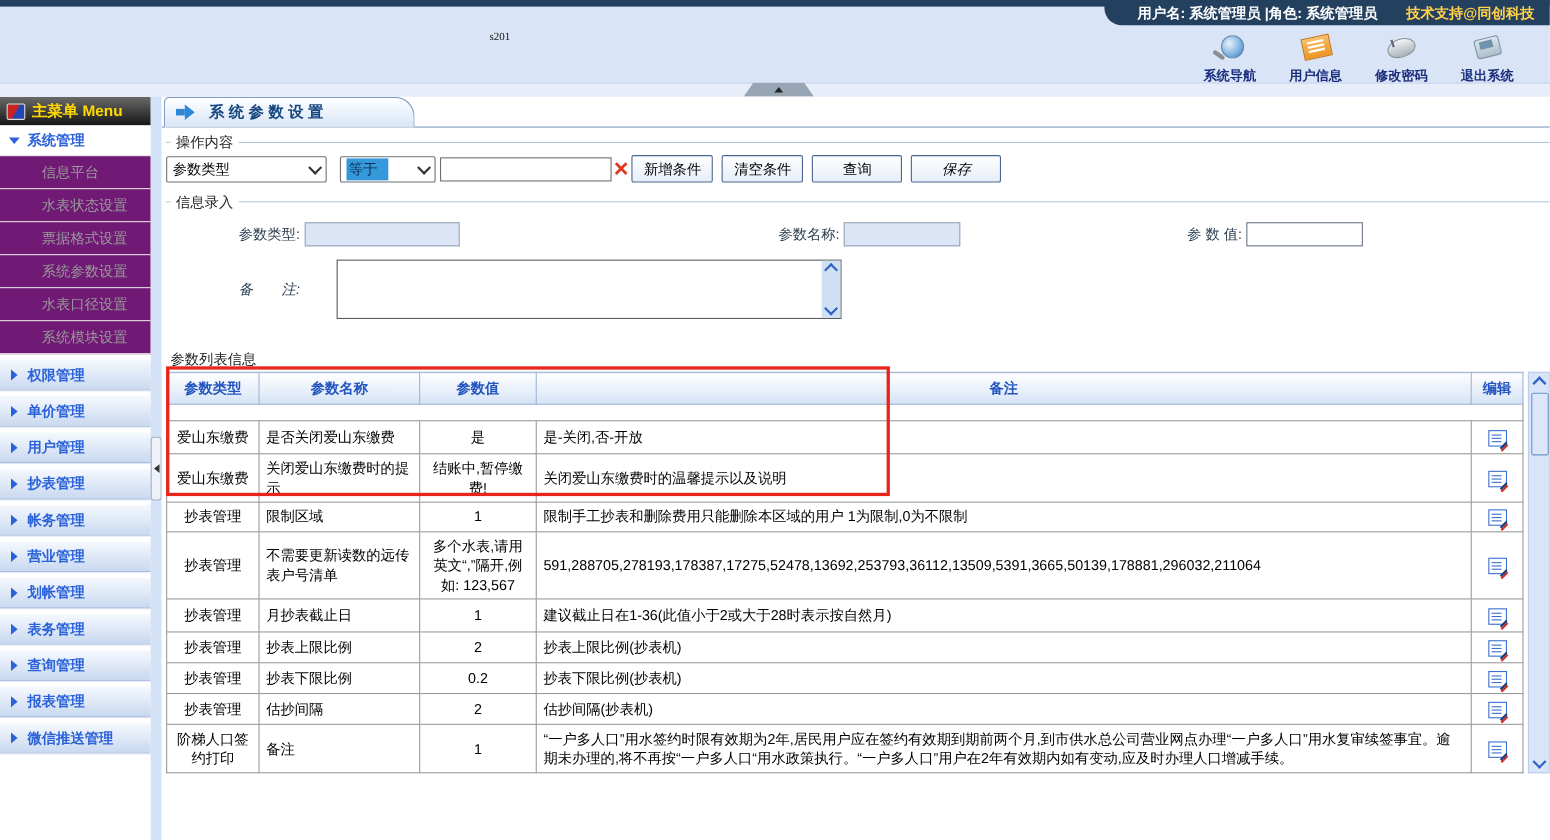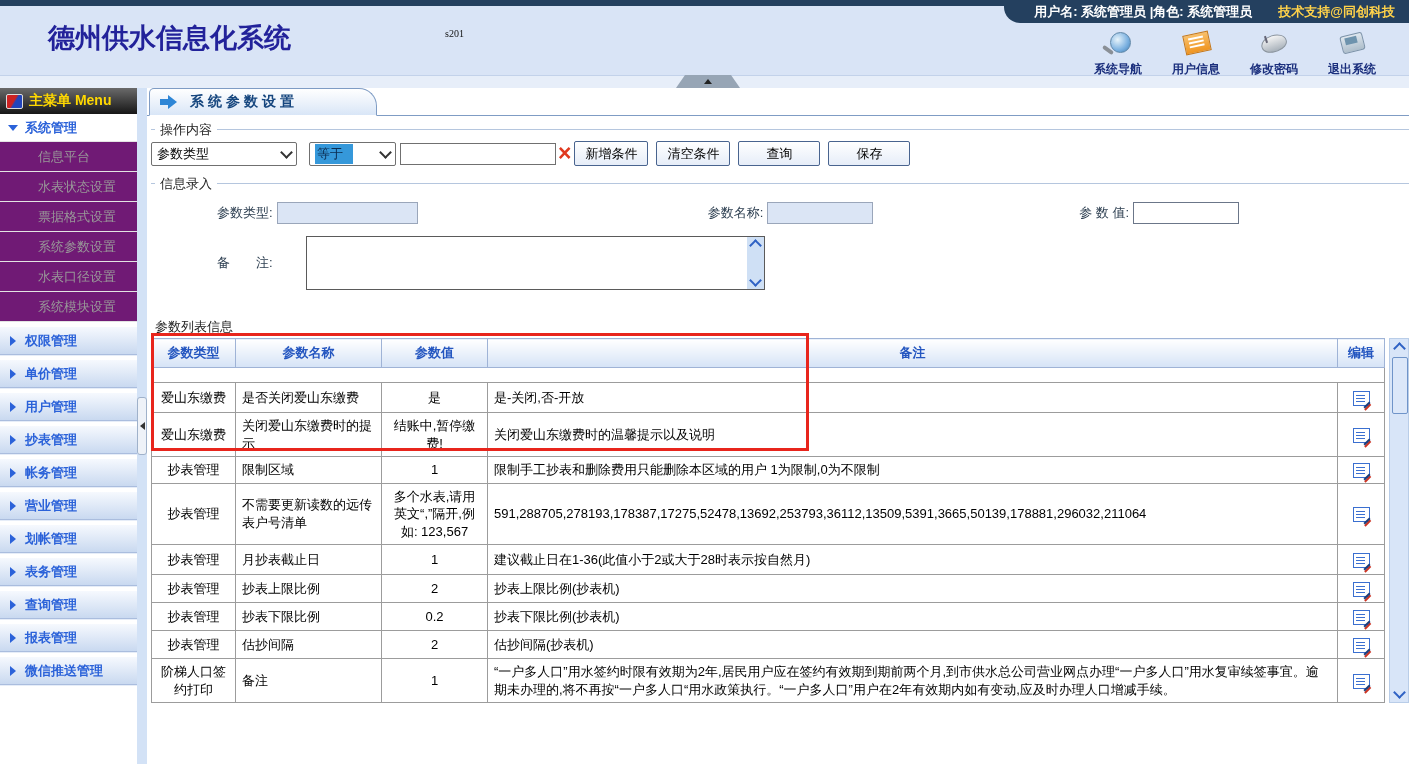--- a/index.html
+++ b/index.html
@@ -140,7 +140,6 @@
       <span class="uinfo">用户名: 系统管理员 |角色: 系统管理员</span>
       <span class="support">技术支持@同创科技</span>
     </div>
-    <div class="app-title">德州供水信息化系统</div>
     <div class="app-code">s201</div>
     <div class="navicons">
       <div class="navitem">

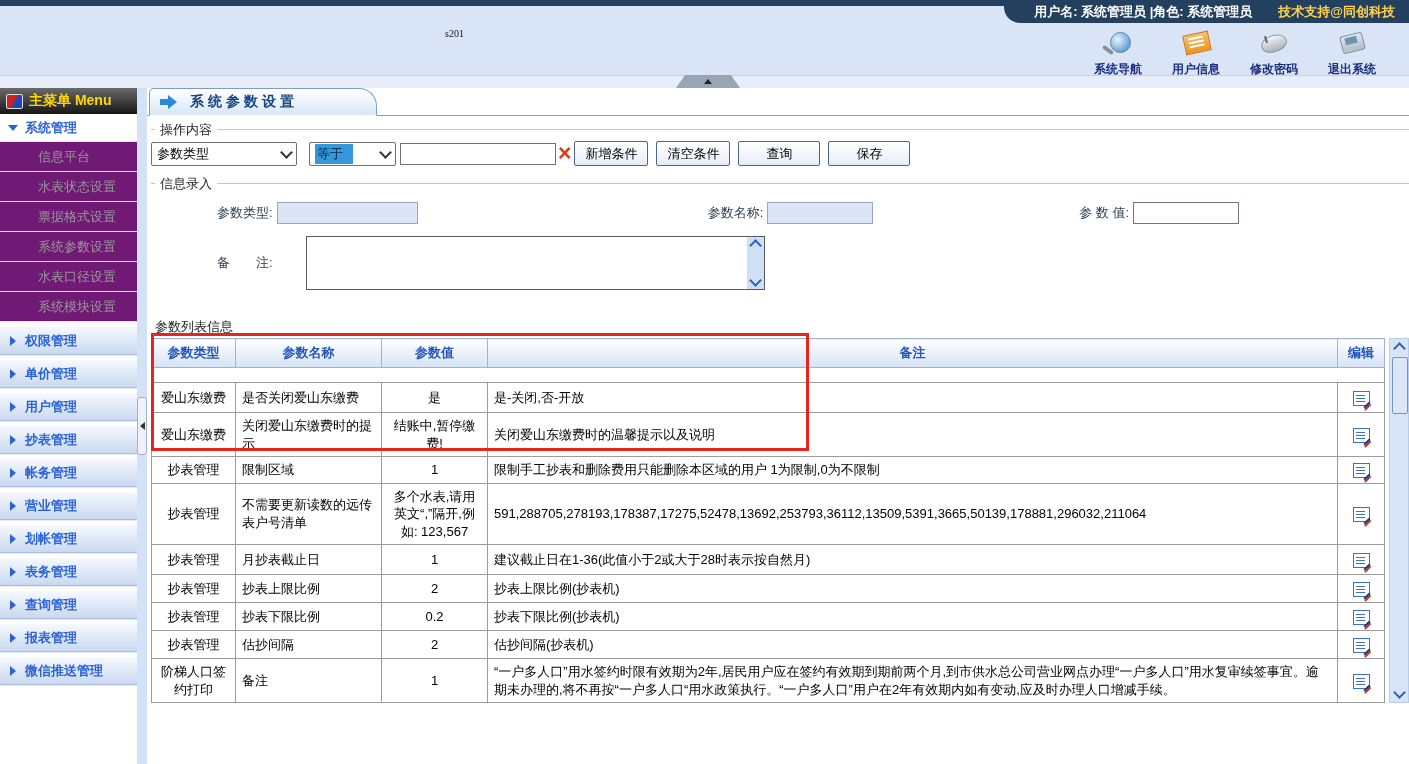--- a/index.html
+++ b/index.html
@@ -93,7 +93,7 @@
   .btn + .btn{margin-left:8px;}
   .btn.wide{width:82px;padding:0;}
   .mlq{margin-left:20px;}
-  .mls{margin-left:14px;}
+  .mls{margin-left:14px;font-style:italic;}
 
   .entry-row1{display:flex;align-items:flex-start;margin:7px 0 12px 0;font-size:13px;color:#2c3e50;}
   .entry-row1 .grp{display:flex;align-items:center;gap:4px;}

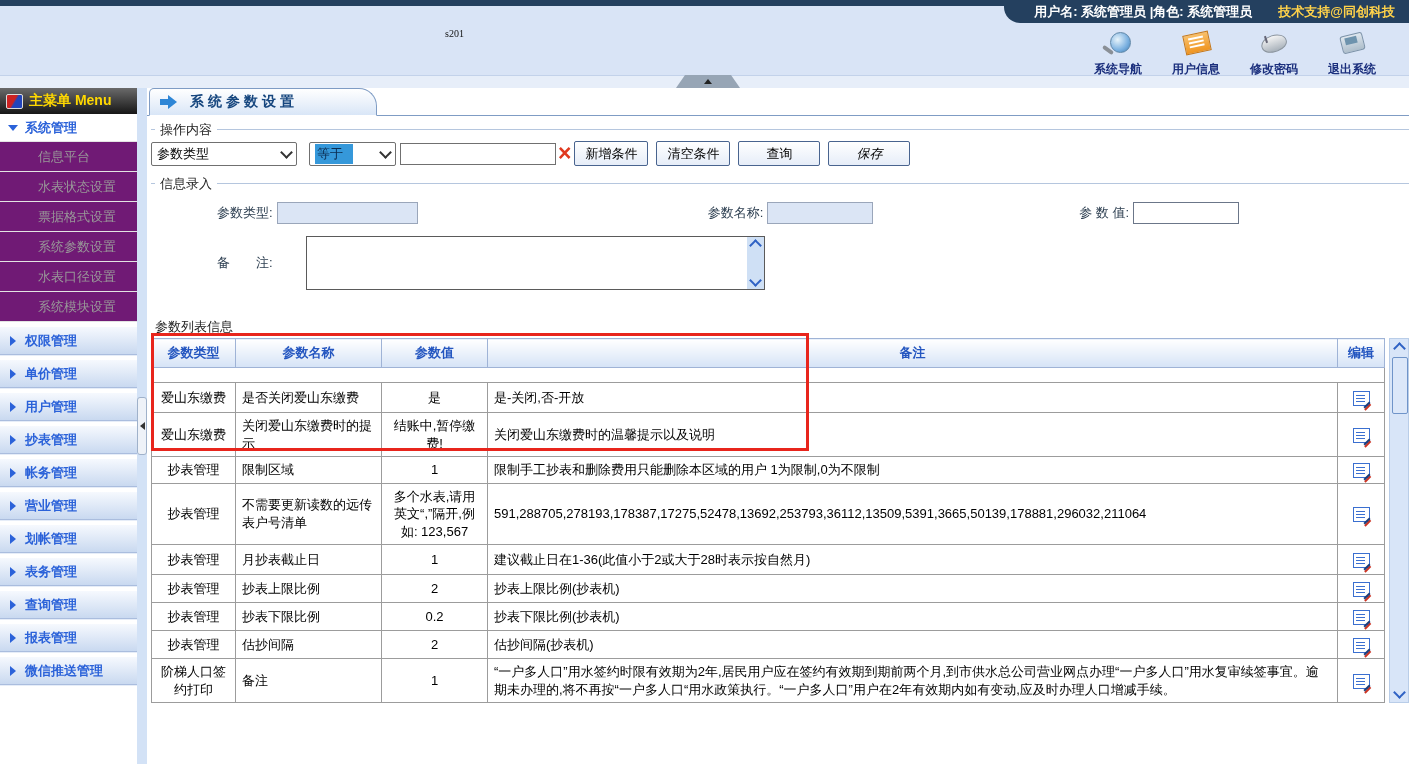--- a/index.html
+++ b/index.html
@@ -102,7 +102,7 @@
   .w135{width:135px;} .w100{width:100px;}
   .wtinput{height:18px;border:1px solid #6b7689;background:#fff;width:100px;}
   .entry-row2{display:flex;align-items:flex-start;margin:2px 0 10px 0;font-size:13px;color:#2c3e50;}
-  .remark-label{width:89px;margin-left:66px;padding-top:18px;}
+  .remark-label{width:89px;margin-left:66px;padding-top:18px;font-style:italic;}
   .ta{width:457px;height:52px;border:1px solid #5a5a5a;background:#fff;position:relative;}
   .ta .sb{position:absolute;right:0;top:0;bottom:0;width:17px;background:#cfe0f5;display:flex;
        flex-direction:column;justify-content:space-between;align-items:center;padding:4px 0;}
##############################
* **Exercise prompt**:
Restate all of the material above word for word. Pictures do not belong in it.

* **Reply**:
--- a/index.html
+++ b/index.html
@@ -140,7 +140,6 @@
       <span class="uinfo">用户名: 系统管理员 |角色: 系统管理员</span>
       <span class="support">技术支持@同创科技</span>
     </div>
-    <div class="app-title">德州供水信息化系统</div>
     <div class="app-code">s201</div>
     <div class="navicons">
       <div class="navitem">

--- a/index.html
+++ b/index.html
@@ -93,7 +93,7 @@
   .btn + .btn{margin-left:8px;}
   .btn.wide{width:82px;padding:0;}
   .mlq{margin-left:20px;}
-  .mls{margin-left:14px;}
+  .mls{margin-left:14px;font-style:italic;}
 
   .entry-row1{display:flex;align-items:flex-start;margin:7px 0 12px 0;font-size:13px;color:#2c3e50;}
   .entry-row1 .grp{display:flex;align-items:center;gap:4px;}

--- a/index.html
+++ b/index.html
@@ -102,7 +102,7 @@
   .w135{width:135px;} .w100{width:100px;}
   .wtinput{height:18px;border:1px solid #6b7689;background:#fff;width:100px;}
   .entry-row2{display:flex;align-items:flex-start;margin:2px 0 10px 0;font-size:13px;color:#2c3e50;}
-  .remark-label{width:89px;margin-left:66px;padding-top:18px;}
+  .remark-label{width:89px;margin-left:66px;padding-top:18px;font-style:italic;}
   .ta{width:457px;height:52px;border:1px solid #5a5a5a;background:#fff;position:relative;}
   .ta .sb{position:absolute;right:0;top:0;bottom:0;width:17px;background:#cfe0f5;display:flex;
        flex-direction:column;justify-content:space-between;align-items:center;padding:4px 0;}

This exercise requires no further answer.